Monday morning 4th July, you’ve just bumped into an old friend, and the conversation is coming to an end:
“Great to see you, we should meet up again soon. How about going fishing next Saturday?”
“Sounds good, but wait, I don’t think I’m free on the 16th.”
“Yeah, but that’s ok, it’s not next week, it’s next Saturday.”
“But next Saturday is next week. You mean this Saturday.”
“Exactly, next Saturday, this Saturday coming.”
“But hang on, how can it be next Saturday and…”
“Just forget it, now I remember why I haven’t seen you in years!!”
This post is inspired by an argument I came across elsewhere on the internet, about when exactly next Saturday is: this week or next week?
For me it’s always been straightforward:
- This Saturday is the Saturday of this week.
- Next Saturday is the Saturday of next week.
While there’s no body to officially determine the correct usage, for me this is straightforward and logical, and seems to be the most-commonly used meaning.
But I understand the confusion. If it’s Sunday, then this Saturday was yesterday? That’s akin to a time-travel paradox for the less flexible-minded. And for many people, using next has connotations of distance, so when talking about this Saturday on a Monday, one may accidentally use next Saturday as this Saturday seems so far away. I’ve found myself almost doing this at times.

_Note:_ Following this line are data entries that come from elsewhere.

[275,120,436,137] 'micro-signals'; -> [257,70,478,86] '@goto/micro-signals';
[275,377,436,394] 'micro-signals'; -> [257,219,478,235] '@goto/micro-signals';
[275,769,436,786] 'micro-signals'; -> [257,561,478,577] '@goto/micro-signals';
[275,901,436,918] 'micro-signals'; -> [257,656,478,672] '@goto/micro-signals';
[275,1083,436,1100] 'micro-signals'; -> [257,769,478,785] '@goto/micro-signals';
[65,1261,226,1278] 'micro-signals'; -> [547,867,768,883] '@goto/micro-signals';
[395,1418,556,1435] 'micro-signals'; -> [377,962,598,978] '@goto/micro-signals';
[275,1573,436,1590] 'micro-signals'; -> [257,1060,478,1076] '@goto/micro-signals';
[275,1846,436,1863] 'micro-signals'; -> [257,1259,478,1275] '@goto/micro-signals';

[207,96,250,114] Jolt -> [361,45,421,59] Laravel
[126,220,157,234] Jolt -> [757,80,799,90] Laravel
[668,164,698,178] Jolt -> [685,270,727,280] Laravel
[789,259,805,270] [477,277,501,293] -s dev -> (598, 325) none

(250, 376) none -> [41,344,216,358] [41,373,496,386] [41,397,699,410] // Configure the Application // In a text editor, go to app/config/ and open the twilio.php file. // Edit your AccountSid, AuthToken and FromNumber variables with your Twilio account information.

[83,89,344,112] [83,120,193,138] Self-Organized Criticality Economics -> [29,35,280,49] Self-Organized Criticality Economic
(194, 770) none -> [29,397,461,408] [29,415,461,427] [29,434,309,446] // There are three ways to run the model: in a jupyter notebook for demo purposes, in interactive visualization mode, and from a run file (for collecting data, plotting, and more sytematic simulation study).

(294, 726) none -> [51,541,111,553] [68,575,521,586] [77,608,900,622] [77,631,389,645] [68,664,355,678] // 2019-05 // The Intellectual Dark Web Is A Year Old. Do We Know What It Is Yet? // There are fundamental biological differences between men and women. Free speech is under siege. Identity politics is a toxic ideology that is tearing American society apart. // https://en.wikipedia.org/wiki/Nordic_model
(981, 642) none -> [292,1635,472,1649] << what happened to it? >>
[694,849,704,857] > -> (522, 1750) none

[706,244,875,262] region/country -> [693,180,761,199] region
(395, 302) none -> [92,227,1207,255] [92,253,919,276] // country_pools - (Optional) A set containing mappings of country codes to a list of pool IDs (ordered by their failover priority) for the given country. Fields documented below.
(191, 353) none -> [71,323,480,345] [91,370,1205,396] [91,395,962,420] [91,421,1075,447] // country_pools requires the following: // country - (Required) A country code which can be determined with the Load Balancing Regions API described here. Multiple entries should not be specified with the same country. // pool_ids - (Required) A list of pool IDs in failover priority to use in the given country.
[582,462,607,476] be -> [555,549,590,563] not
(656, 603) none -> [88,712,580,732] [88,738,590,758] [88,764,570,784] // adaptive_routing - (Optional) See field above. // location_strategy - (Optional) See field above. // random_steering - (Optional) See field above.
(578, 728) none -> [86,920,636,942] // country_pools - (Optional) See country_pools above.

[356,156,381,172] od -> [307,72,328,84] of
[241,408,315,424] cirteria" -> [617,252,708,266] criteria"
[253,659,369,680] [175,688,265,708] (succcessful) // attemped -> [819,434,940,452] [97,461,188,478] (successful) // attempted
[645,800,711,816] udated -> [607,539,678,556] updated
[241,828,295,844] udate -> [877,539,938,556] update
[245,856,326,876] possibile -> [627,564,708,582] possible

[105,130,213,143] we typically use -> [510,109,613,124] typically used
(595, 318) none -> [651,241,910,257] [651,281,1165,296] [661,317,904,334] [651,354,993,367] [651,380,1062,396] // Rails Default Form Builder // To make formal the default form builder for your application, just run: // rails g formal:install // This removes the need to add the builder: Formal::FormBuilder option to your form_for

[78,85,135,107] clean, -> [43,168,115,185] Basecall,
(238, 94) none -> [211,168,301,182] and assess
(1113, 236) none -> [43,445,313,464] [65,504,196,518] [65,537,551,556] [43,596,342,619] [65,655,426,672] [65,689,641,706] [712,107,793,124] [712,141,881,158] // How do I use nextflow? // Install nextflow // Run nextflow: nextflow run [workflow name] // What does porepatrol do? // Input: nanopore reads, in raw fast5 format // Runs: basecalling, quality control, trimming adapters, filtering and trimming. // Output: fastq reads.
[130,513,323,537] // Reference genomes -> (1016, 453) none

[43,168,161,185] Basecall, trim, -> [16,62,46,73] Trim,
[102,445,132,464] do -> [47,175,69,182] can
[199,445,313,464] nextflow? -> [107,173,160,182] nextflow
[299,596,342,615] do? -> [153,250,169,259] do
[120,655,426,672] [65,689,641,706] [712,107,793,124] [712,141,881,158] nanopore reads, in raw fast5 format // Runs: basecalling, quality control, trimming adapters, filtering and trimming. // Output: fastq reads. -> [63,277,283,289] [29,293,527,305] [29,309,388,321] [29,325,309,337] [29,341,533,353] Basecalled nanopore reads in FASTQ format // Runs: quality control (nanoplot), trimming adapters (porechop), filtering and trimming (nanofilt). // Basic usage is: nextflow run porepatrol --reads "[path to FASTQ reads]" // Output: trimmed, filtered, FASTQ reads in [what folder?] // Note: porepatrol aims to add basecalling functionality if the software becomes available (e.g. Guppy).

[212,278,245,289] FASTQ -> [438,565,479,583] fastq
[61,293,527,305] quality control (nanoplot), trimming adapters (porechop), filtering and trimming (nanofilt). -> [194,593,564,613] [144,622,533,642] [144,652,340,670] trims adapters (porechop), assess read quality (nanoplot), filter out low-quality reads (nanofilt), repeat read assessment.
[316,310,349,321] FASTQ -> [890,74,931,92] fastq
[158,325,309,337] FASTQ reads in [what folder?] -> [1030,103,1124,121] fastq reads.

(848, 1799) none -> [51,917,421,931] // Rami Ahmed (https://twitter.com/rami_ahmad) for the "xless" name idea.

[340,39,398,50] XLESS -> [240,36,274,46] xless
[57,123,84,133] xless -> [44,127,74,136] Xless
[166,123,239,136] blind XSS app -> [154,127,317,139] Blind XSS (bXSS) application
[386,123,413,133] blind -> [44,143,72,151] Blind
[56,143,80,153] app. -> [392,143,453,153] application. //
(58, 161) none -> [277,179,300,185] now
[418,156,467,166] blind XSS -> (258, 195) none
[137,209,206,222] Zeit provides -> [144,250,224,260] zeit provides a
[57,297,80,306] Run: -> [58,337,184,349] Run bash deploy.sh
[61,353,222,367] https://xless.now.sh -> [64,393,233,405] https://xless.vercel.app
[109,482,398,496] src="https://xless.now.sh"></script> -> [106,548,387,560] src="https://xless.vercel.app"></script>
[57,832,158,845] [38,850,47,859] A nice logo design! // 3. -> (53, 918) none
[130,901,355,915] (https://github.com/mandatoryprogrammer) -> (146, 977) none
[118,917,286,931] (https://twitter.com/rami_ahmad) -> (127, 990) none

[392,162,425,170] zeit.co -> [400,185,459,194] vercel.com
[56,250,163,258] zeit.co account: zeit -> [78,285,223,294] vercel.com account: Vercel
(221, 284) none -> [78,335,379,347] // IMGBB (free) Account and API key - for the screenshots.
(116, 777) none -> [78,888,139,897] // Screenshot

For others, when they hear next, they automatically think of the next…, so next Saturday for them would be the next Saturday, i.e. the first Saturday after today. Which could be this week or next week. It’s interesting not only how people can think about the same word in such different ways, but also how we can find it so hard to imagine other possible ways of thinking. It never really occurred to me that someone could take next Saturday to mean the next Saturday, but now that I’m conscious that some people think that way, I can completely understand why.
How best to proceed then, to avoid losing friends and booking a restaurant for the wrong day? I recommend using this Saturday and next Saturday to mean the Saturday of this week and the Saturday of next week respectively, but also adding the date if it’s important that the correct day is made clear.
That way neither your friendship nor your meal suffer, and you also get to subtly teach someone the right way to use the form. Who wouldn’t want that!?